» WHAT YOU WILL DO
Please return the data word for word and leave out any picture it contains.
= Beginning of Section =
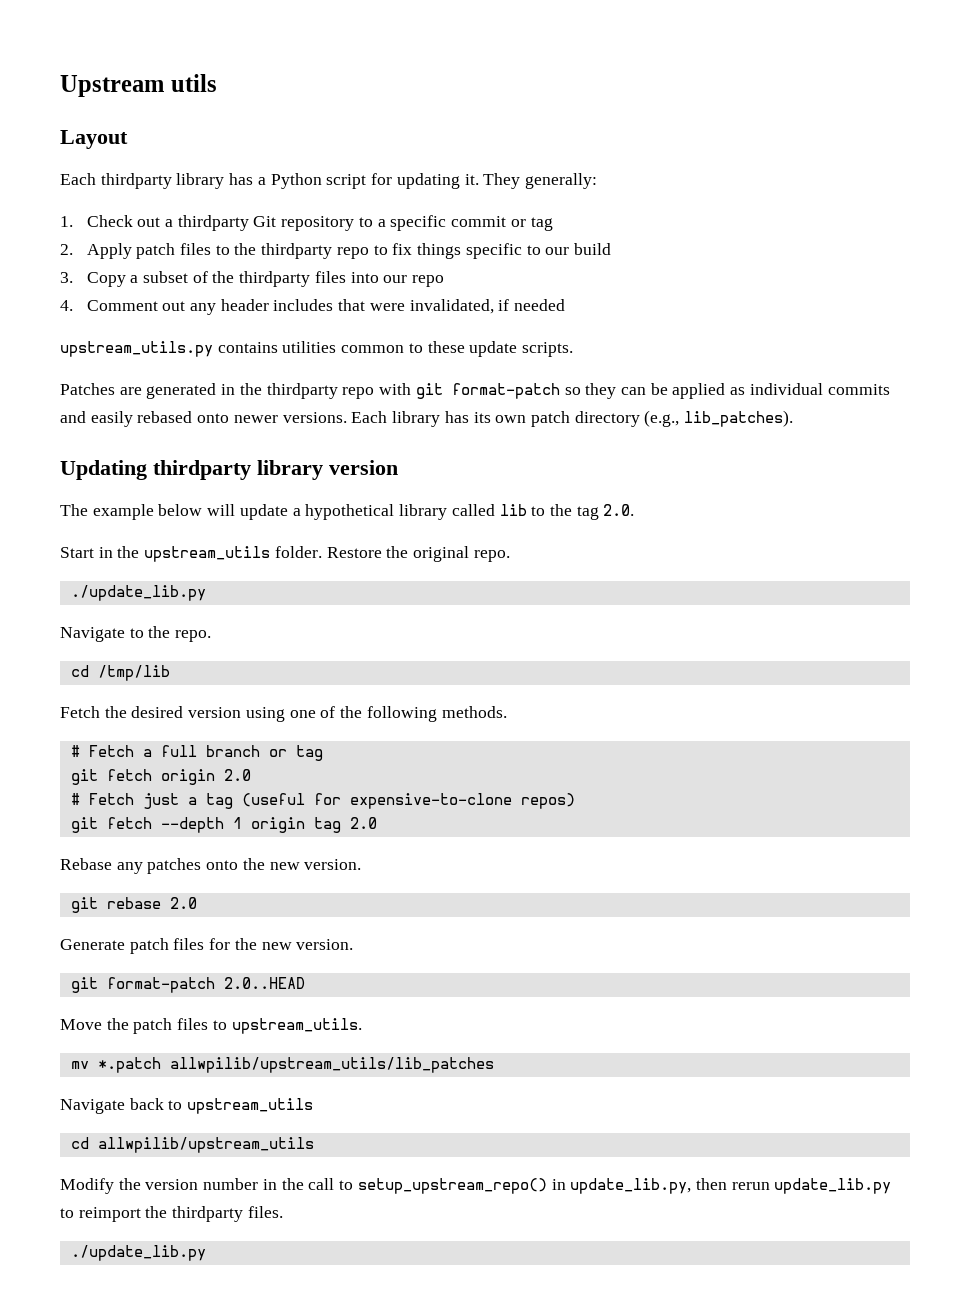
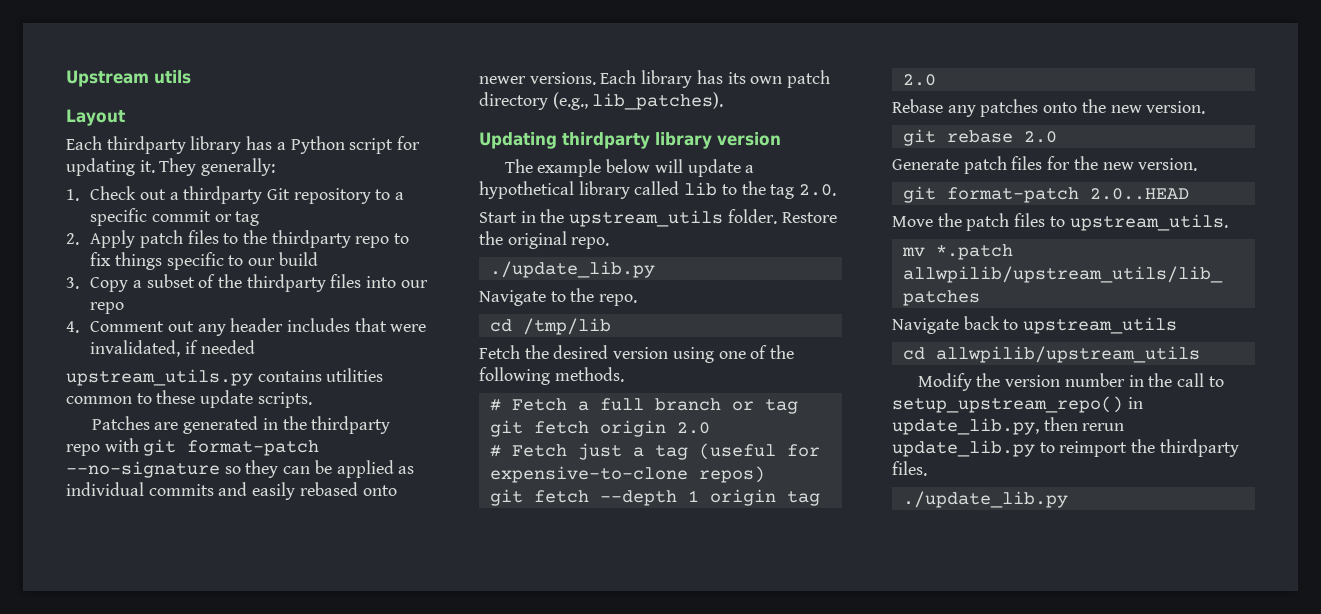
(560, 391) none -> [66,461,220,478] --no-signature

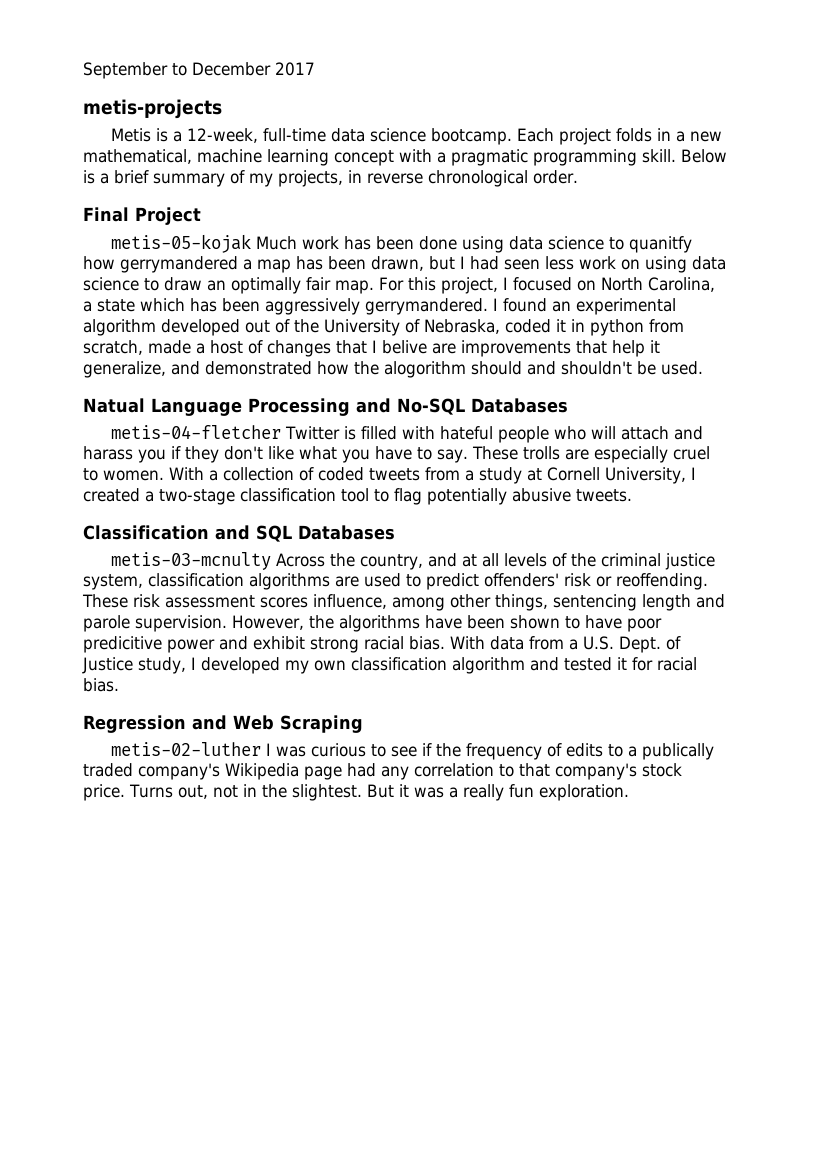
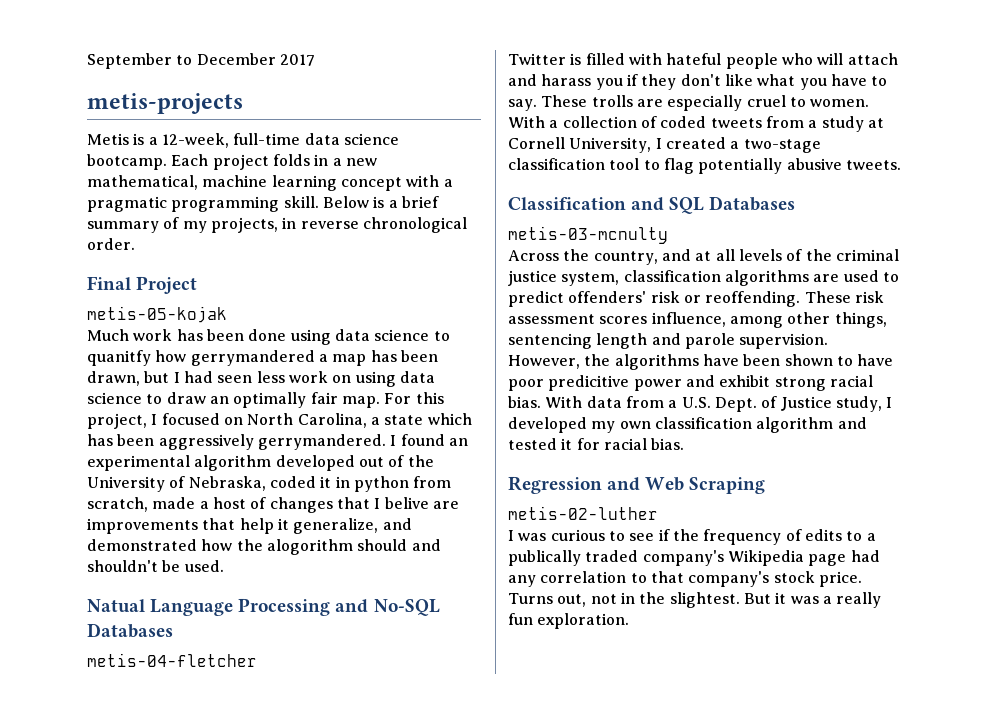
(252, 243) none -> (227, 314) //
(282, 432) none -> (257, 660) //
(272, 561) none -> (668, 235) //
(262, 749) none -> (658, 513) //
= End of Section =
» ANSWER SPACE
(560, 391) none -> [66,461,220,478] --no-signature

(252, 243) none -> (227, 314) //
(282, 432) none -> (257, 660) //
(272, 561) none -> (668, 235) //
(262, 749) none -> (658, 513) //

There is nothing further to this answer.